Asian Sound Radio

England;
- Broadcast area: North West England, North Yorkshire
- Frequencies: AM: 963 kHz 1377 KHz DAB Digital Radio TuneIn Radio

Programming
- Format: Asian

Ownership
- Owner: Lyca Media II Ltd

History
- First air date: 3 June 1996 (28 years ago)
- Last air date: 22 April 2024 (1 year ago) (renamed to Lyca Radio Greater Manchester)

Links
- Website: Asian Sound Radio

= Asian Sound =

Former radio station in Manchester, England

Asian Sound Radio was a radio station located in Broadcast House, Southall Street in Manchester. It was the only 24-hour commercial radio station in the North West dedicated to the Asian community, which recently broadcast on MW across the whole region from Preston in the North to Stockport in the South. The programming is a blend of news, current affairs, interviews, competitions, music and information in English, Urdu, Punjabi, Pashto Bengali and Gujarati.

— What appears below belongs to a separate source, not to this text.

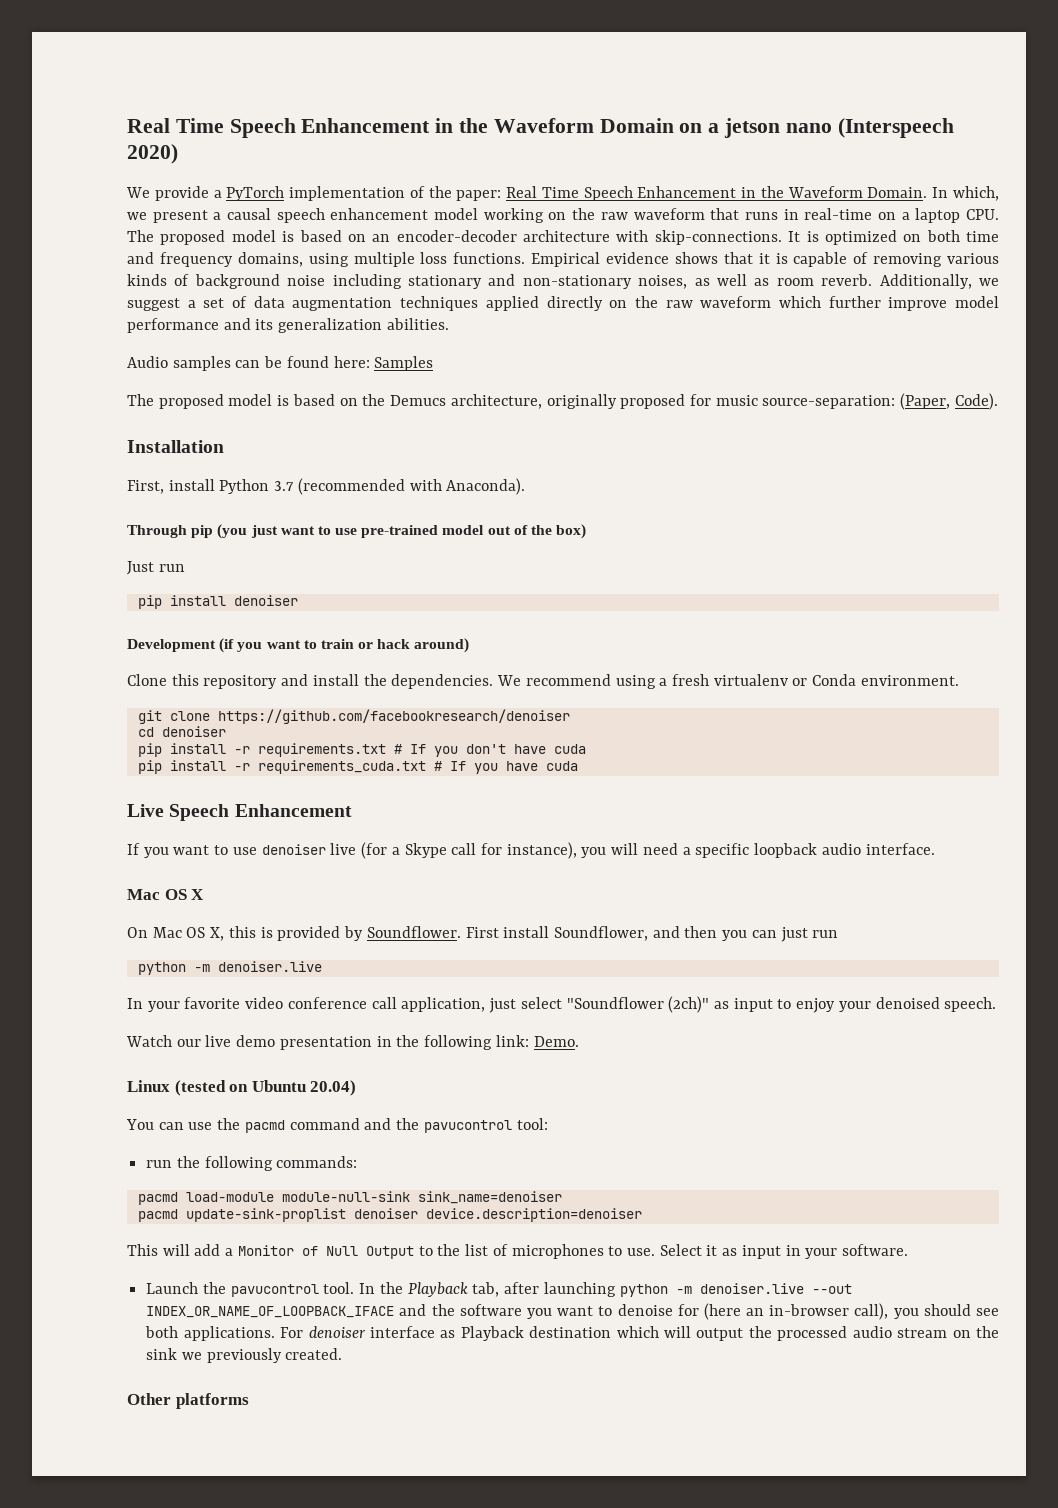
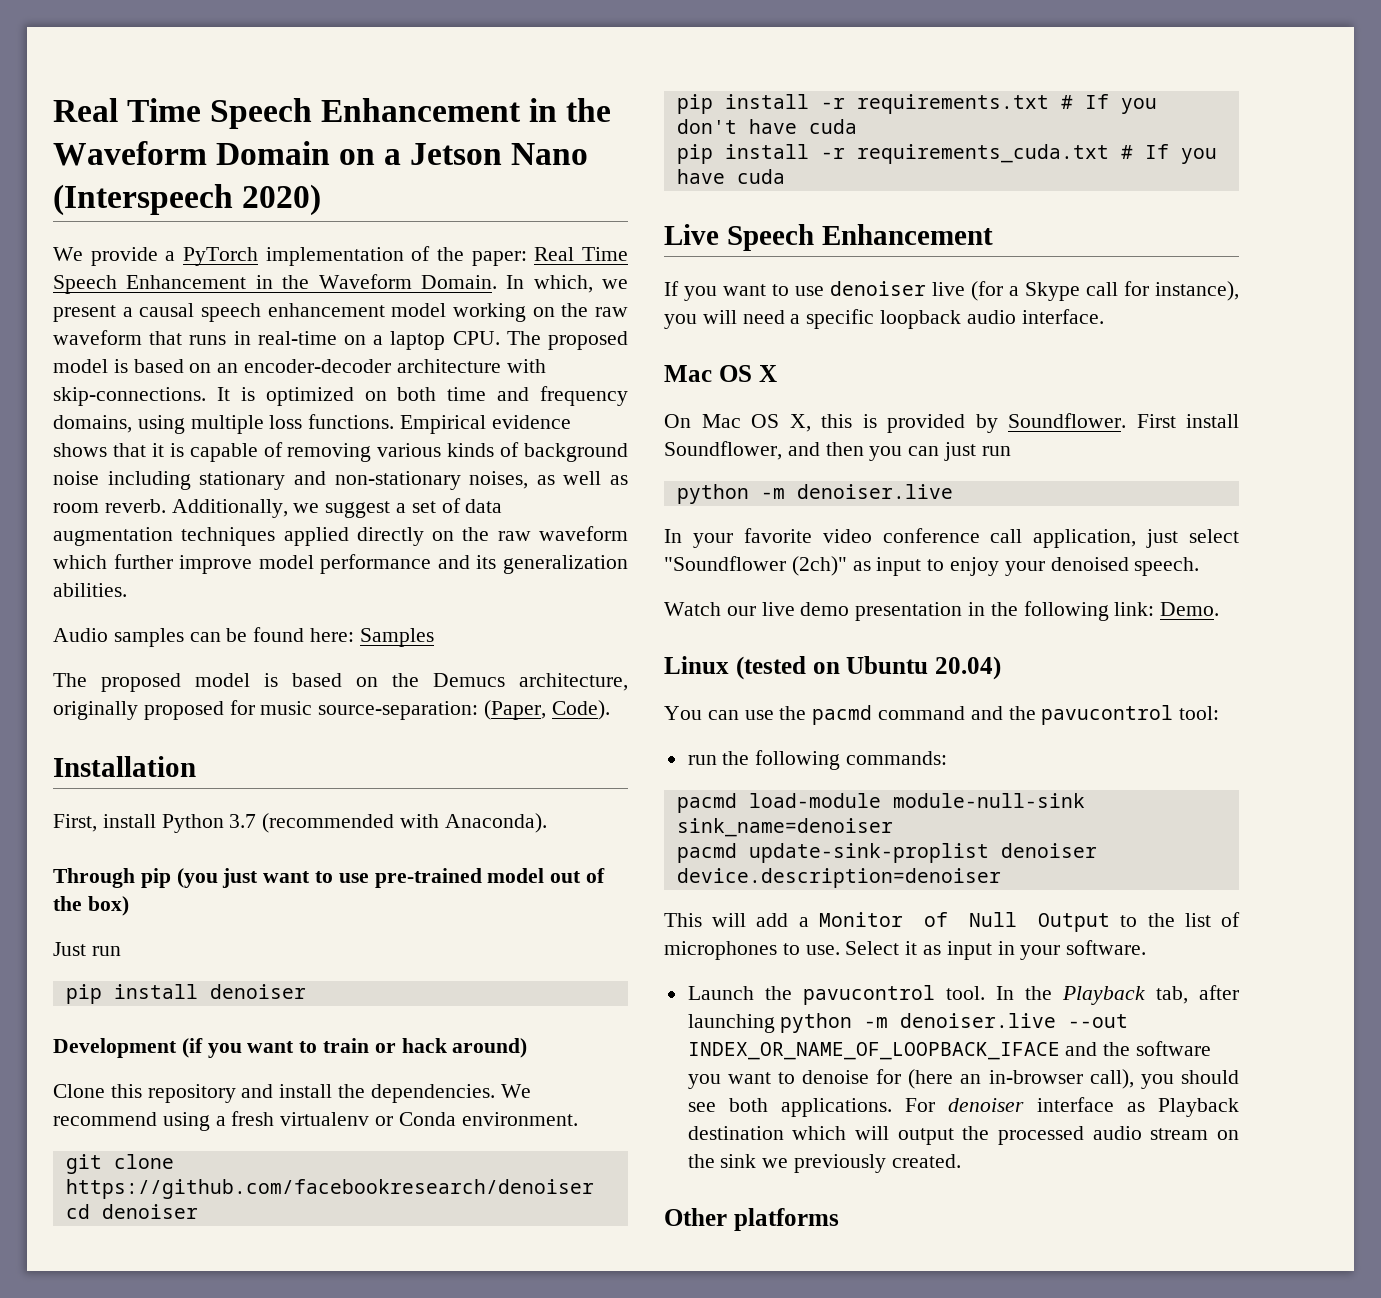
- Real Time Speech Enhancement in the Waveform Domain on a jetson nano (Interspeech 2020)
+ Real Time Speech Enhancement in the Waveform Domain on a Jetson Nano (Interspeech 2020)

The station, which launched in 1996, had beaten off competition from Buzz 963AM which had proposed a full-service English speaking station.

On 22 April 2024, Asian Sound Radio was renamed Lyca Radio Greater Manchester following Lyca's acquisition of the station in 2023. The output features local content and some networked programming from London.